Metadata-Version: 1.1
Name: sre_yield
Version: 1.0
Summary: Expands a regular expression to its possible matches
Home-page: https://github.com/google/sre_yield
Author: Alex Perry
Author-email: alex.perry@google.com
License: Apache
Description: =========
        sre_yield
        =========
        
        Quick Start
        ===========
        
        The goal of ``sre_yield`` is to efficiently generate all values that can match a
        given regular expression, or count possible matches efficiently.  It uses the
        parsed regular expression, so you get a much more accurate result than trying
        to just split strings.
        
        .. code-block:: pycon
        
            >>> s = 'foo|ba[rz]'
            >>> s.split('|')  # bad
            ['foo', 'ba[rz]']
        
            >>> import sre_yield
            >>> list(sre_yield.AllStrings(s))  # better
            ['foo', 'bar', 'baz']
        
        It does this by walking the tree as constructed by ``sre_parse`` (same thing
        used internally by the ``re`` module), and constructing chained/repeating
        iterators as appropriate.  There may be duplicate results, depending on your
        input string though -- these are cases that ``sre_parse`` did not optimize.
        
        .. code-block:: pycon
        
            >>> import sre_yield
            >>> list(sre_yield.AllStrings('.|a', charset='ab'))

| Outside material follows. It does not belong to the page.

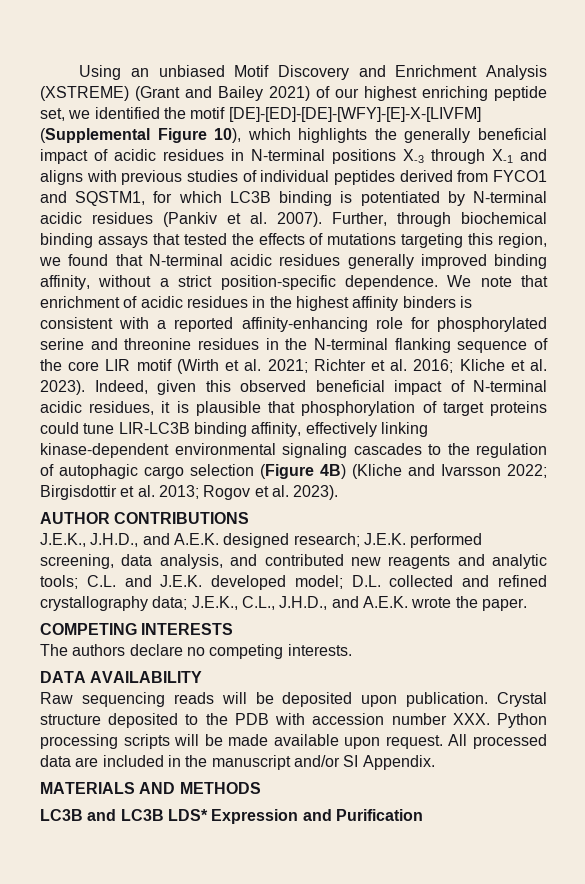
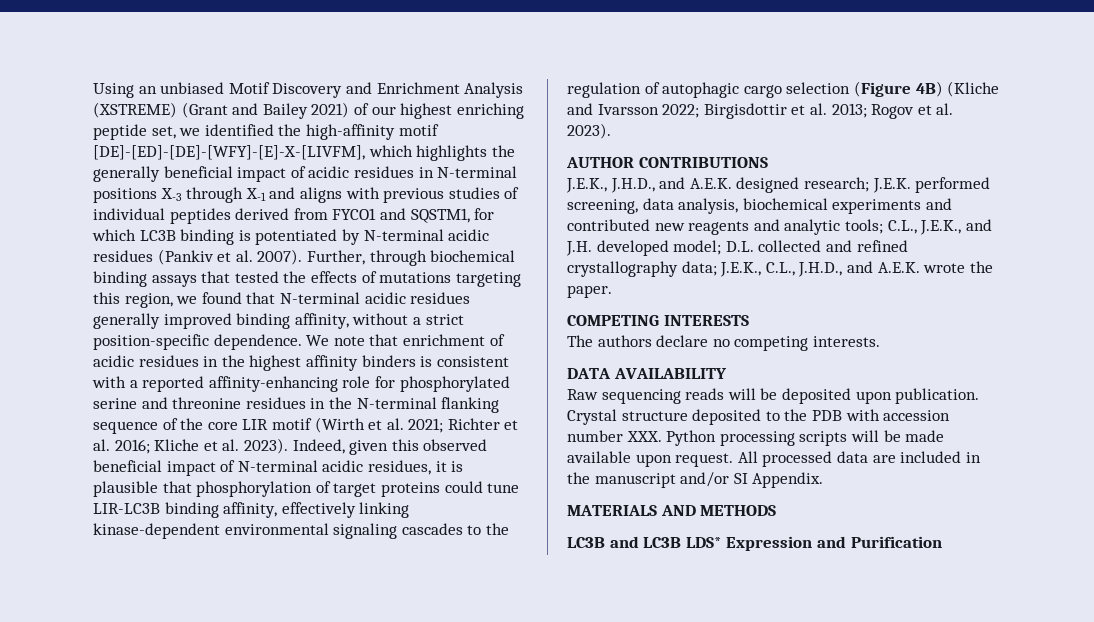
- Using an unbiased Motif Discovery and Enrichment Analysis (XSTREME) (Grant and Bailey 2021) of our highest enriching peptide set, we identified the motif [DE]-[ED]-[DE]-[WFY]-[E]-X-[LIVFM] (Supplemental Figure 10), which highlights the generally beneficial impact of acidic residues in N-terminal positions X-3 through X-1 and aligns with previous studies of individual peptides derived from FYCO1 and SQSTM1, for which LC3B binding is potentiated by N-terminal acidic residues (Pankiv et al. 2007).
+ Using an unbiased Motif Discovery and Enrichment Analysis (XSTREME) (Grant and Bailey 2021) of our highest enriching peptide set, we identified the high-affinity motif [DE]-[ED]-[DE]-[WFY]-[E]-X-[LIVFM], which highlights the generally beneficial impact of acidic residues in N-terminal positions X-3 through X-1 and aligns with previous studies of individual peptides derived from FYCO1 and SQSTM1, for which LC3B binding is potentiated by N-terminal acidic residues (Pankiv et al. 2007).
- J.E.K., J.H.D., and A.E.K. designed research; J.E.K. performed screening, data analysis, and contributed new reagents and analytic tools; C.L. and J.E.K. developed model; D.L. collected and refined crystallography data; J.E.K., C.L., J.H.D., and A.E.K. wrote the paper.
+ J.E.K., J.H.D., and A.E.K. designed research; J.E.K. performed screening, data analysis, biochemical experiments and contributed new reagents and analytic tools; C.L., J.E.K., and J.H. developed model; D.L. collected and refined crystallography data; J.E.K., C.L., J.H.D., and A.E.K. wrote the paper.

            ['a', 'b', 'a']
        
        ...and happens in simpler cases too:
        
        .. code-block:: pycon
        
            >>> list(sre_yield.AllStrings('a|a'))
            ['a', 'a']
            >>> list(sre_yield.AllStrings('[aa]'))
            ['a', 'a']
        
        
        Quirks
        ======
        
        The membership check, ``'abc' in values_obj`` is by necessity fullmatch -- it
        must cover the entire string.  Imagine that it has ``^(...)$`` around it.
        Because ``re.search`` can match anywhere in an arbitrarily string, emulating
        this would produce a large number of junk matches -- probably not what you
        want.  (If that is what you want, add a ``.*`` on either side.)
        
        Here's a quick example, using the presidents regex from http://xkcd.com/1313/
        
        .. code-block:: pycon
        
            >>> s = 'bu|[rn]t|[coy]e|[mtg]a|j|iso|n[hl]|[ae]d|lev|sh|[lnd]i|[po]o|ls'
        
            >>> import re
            >>> re.search(s, 'kennedy') is not None  # note .search
            True
            >>> v = sre_yield.AllStrings(s)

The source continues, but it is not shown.